Due to spatial constraints, I shall not fully venture into this discussion in detail here, but instead cite Paweł Sawicki, Press Officer and spokesperson for the Auschwitz Museum, who in an interview for my research described the institution as having ‘two authenticities’:
- the authenticity of the physical remains of the site
- the authenticity of the survivors’ words.
I suggest both types can be understood through the umbrella term of curatorial authenticity. This encompasses authenticity that is defined through objective, scientific measures (Newman 2019; Wang 1999) and, in this case, witnessing actual historical events. Several tons of human hair, for example, were discovered on the grounds of the former camp after liberation. A sample was forensically tested and found to contain traces of hydrogen cyanide, providing proof of murder by poison gas and, therefore, the hair’s authenticity (Strzelecki 2000).
I would also add another type of authenticity in relation to the Auschwitz-Birkenau State Museum; that of experiential authenticity. This concept concerns the thoughts and feelings of the visitor as they tour the site, and the memories that remain after their visit, that lead them to consider their experience an authentic one. As Paul Williams (2010) writes:
While authentic experiences are difficult to objectively define, an experiential sense of some shade of existential transformation is known when it is felt.

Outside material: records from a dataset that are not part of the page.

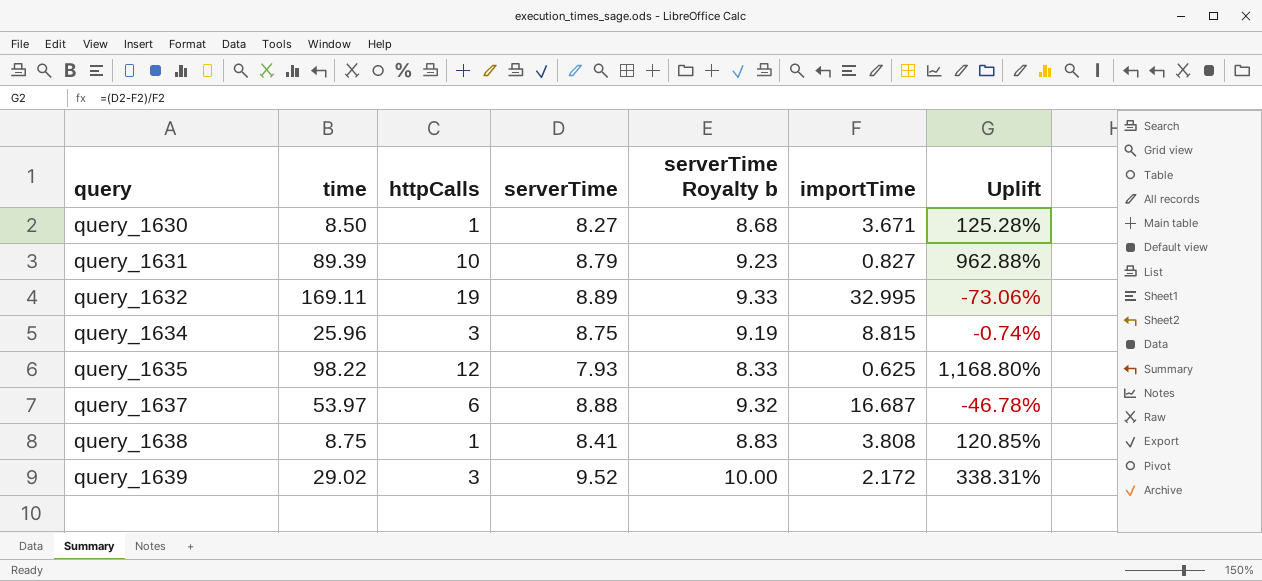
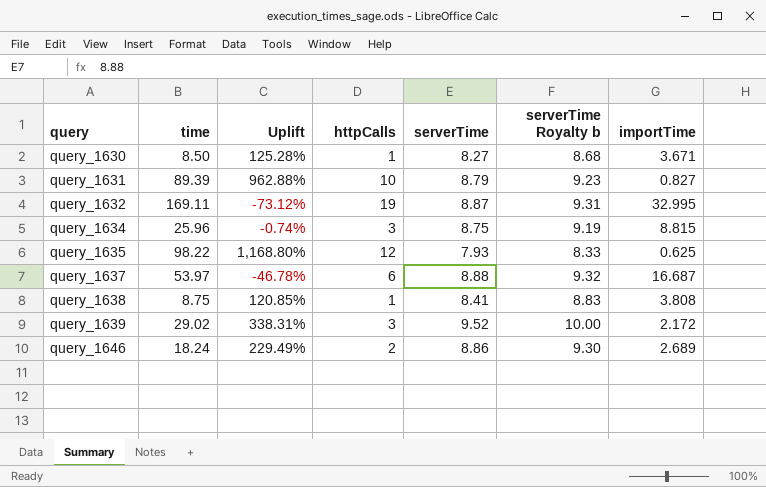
column Uplift | position: 7 -> 3
query_1632 | Uplift: -73.06% -> -73.12%
query_1632 | serverTime: 8.89 -> 8.87
query_1632 | serverTime Royalty b: 9.33 -> 9.31
row query_1646: none -> 18.24 | 229.49% | 2 | 8.86 | 9.30 | 2.689

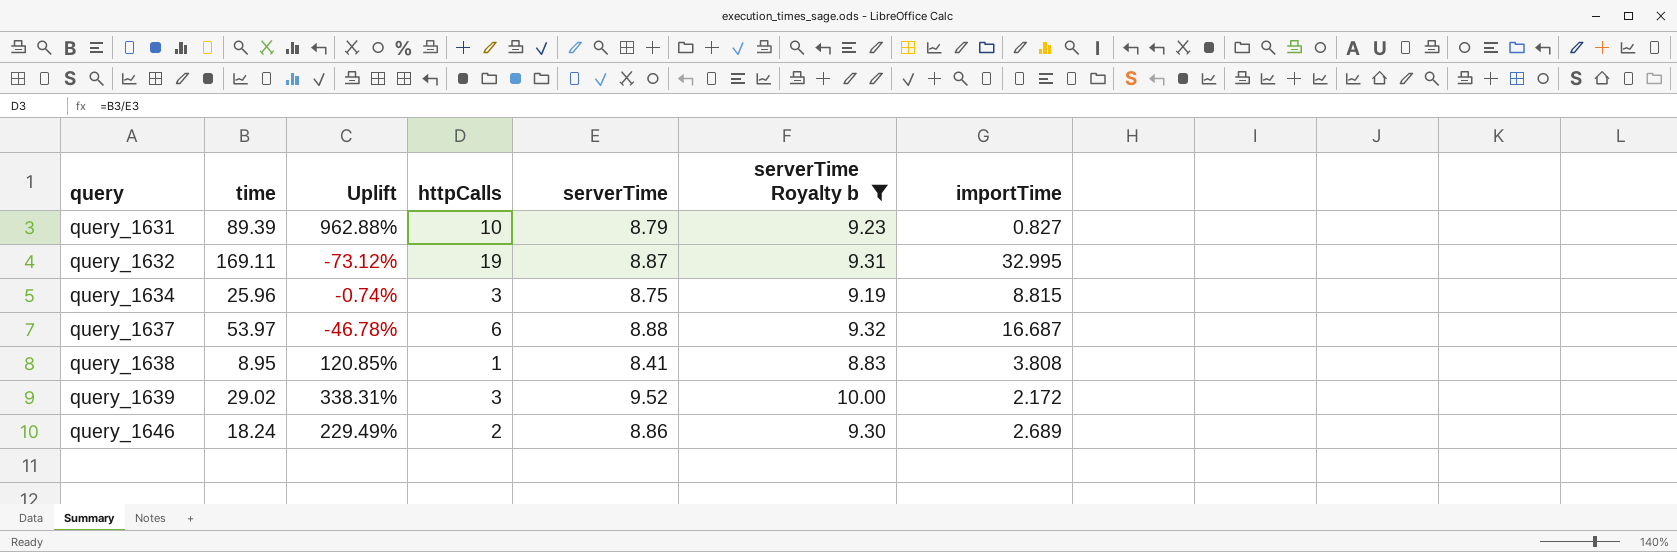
filter: none -> serverTime Royalty b >= 8.83
query_1638 | time: 8.75 -> 8.95

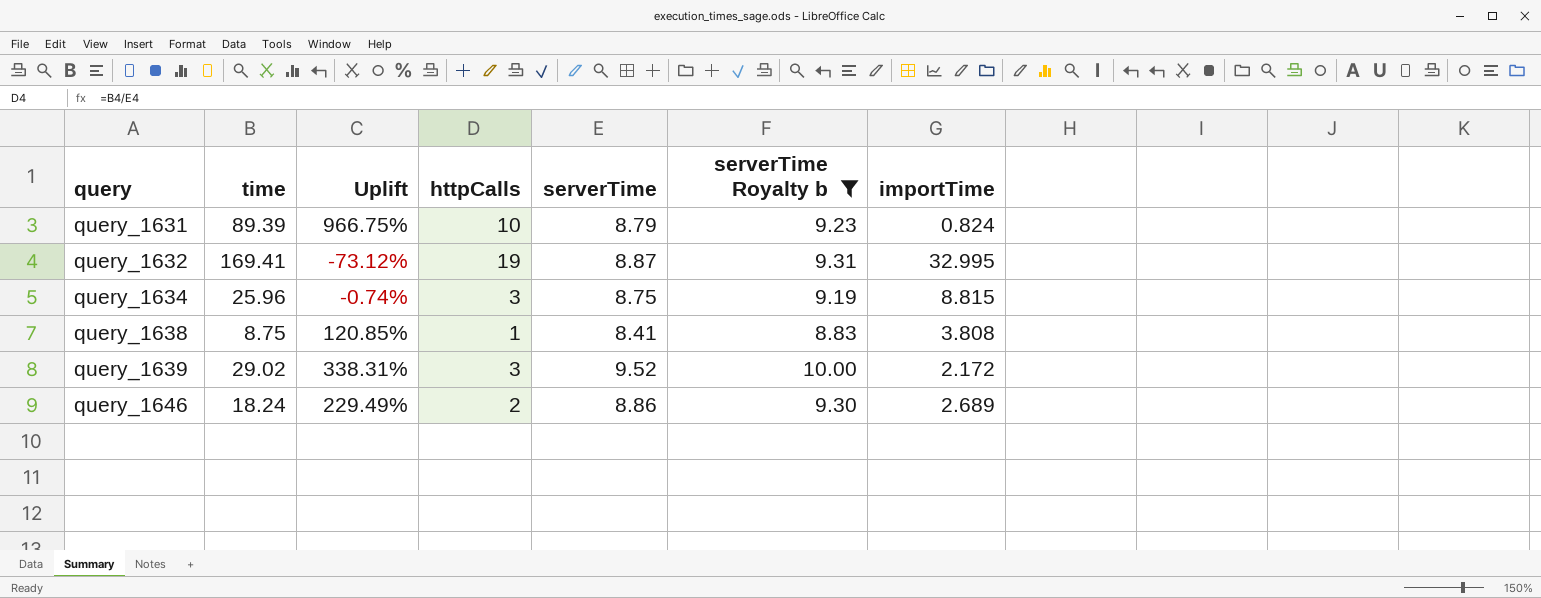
row query_1637: 53.97 | -46.78% | 6 | 8.88 | 9.32 | 16.687 -> none
query_1631 | Uplift: 962.88% -> 966.75%
query_1631 | importTime: 0.827 -> 0.824
query_1632 | time: 169.11 -> 169.41
query_1638 | time: 8.95 -> 8.75

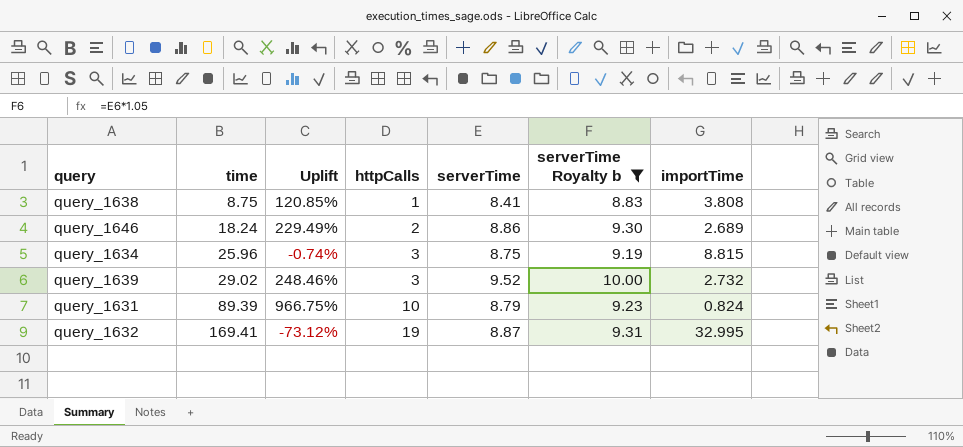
row order: query ascending -> time ascending
query_1639 | Uplift: 338.31% -> 248.46%
query_1639 | importTime: 2.172 -> 2.732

Experiential authenticity is therefore wholly subjective and personal to each visitor. Here I propose two ways of understanding perceived experiential authenticity onsite. Firstly, for many, it is evident that simply being on the site itself, in the very places where significant events took place, constitutes an authentic experience. In several studies, participants have emphasised how integral their visit to the Museum has been in shaping and furthering their understanding of the history of Auschwitz and the Holocaust, and their incredulity at moving around a space where such atrocities were perpetrated (Thurnell-Read 2009; Dalziel 2016; Richardson 2019). This is perhaps best exemplified by a young backpacker quoted in Thomas Thurnell-Read’s (2009) research:
You stop and think, on this exact spot … this is where it happened […] this is what everyone talks about.
Furthermore, organisations such as the Holocaust Educational Trust (2020) advocate the importance of visiting the site in person, whilst the Auschwitz-Birkenau State Museum itself has acknowledged the impact of being physically present onsite through the publication of its photo album, The Place Where You Are Standing (Sawicki 2012).

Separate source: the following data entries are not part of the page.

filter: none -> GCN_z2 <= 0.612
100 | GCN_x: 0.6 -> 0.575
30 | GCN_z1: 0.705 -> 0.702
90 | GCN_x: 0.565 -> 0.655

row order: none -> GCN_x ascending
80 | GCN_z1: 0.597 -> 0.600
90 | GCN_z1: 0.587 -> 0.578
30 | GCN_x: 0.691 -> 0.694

Alternatively, a perceived authentic experience relates to the emotional impact a visit to the Auschwitz-Birkenau State Museum can have upon the individual. This is largely elicited through individualisation of the victims, and an emphasis on the ordinariness of those who were persecuted. At some level, this allows for a sense of identification with the victims, perhaps best illustrated by Alison Landsberg’s (2004) example of a ‘prosthetic relationship’ between visitors and Holocaust victims’ shoes:
At the very moment that we experience the shoes as their shoes – which could very well be our shoes – we feel our own shoes on our feet.
This is not to say that an authentic experience translates to an empathic or reconstructed historical experience; the focus remains on the visitor as they experience the contemporary Museum, rather than an attempted identification with what life was like in the camp. It is clear, however, that viewing the everyday possessions of murdered people creates an affective imprint which influences the visitors’ experience, both during and after the visit (Dalziel 2016).

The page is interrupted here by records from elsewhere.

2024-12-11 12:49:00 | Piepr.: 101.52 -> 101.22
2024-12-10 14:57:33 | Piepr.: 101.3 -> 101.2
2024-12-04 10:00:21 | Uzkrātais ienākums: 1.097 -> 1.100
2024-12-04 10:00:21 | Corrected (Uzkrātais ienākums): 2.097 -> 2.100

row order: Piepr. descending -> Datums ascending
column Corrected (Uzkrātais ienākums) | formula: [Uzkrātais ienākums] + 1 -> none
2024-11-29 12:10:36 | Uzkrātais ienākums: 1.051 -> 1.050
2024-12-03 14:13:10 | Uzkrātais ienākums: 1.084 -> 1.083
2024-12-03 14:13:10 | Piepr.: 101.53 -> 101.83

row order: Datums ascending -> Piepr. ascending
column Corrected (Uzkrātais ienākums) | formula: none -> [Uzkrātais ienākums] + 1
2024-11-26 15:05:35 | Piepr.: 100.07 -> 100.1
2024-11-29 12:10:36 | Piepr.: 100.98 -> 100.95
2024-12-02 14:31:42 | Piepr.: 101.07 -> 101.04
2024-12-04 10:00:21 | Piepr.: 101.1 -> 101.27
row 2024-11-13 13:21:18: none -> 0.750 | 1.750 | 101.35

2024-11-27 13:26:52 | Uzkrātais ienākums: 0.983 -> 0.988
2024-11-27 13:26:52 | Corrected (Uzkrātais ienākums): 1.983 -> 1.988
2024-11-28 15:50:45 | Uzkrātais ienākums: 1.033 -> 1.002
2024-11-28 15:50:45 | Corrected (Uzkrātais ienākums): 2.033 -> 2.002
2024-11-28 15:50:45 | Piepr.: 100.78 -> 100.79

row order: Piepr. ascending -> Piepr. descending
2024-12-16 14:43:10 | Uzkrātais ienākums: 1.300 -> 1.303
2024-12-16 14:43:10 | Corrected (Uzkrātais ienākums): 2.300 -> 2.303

Experiencing Auschwitz via the Digital
Visiting the Auschwitz-Birkenau State Museum undoubtedly leaves a strong impression on many who travel to the site. How can these authentic experiences best be captured for reflection and remembrance? In the digital age, portable devices such as cameras, tablets and smartphones allow visitors to further individualise their experience and create lasting memories with a simple click or tap. Photographs are taken and edited, videos are recorded, and social media are used to share visitors’ reactions to the Museum. Instead of obtaining physical souvenirs, museumgoers thus create ‘personal digital souvenirs’ with which to remember their visit to the former camp (Reading 2009).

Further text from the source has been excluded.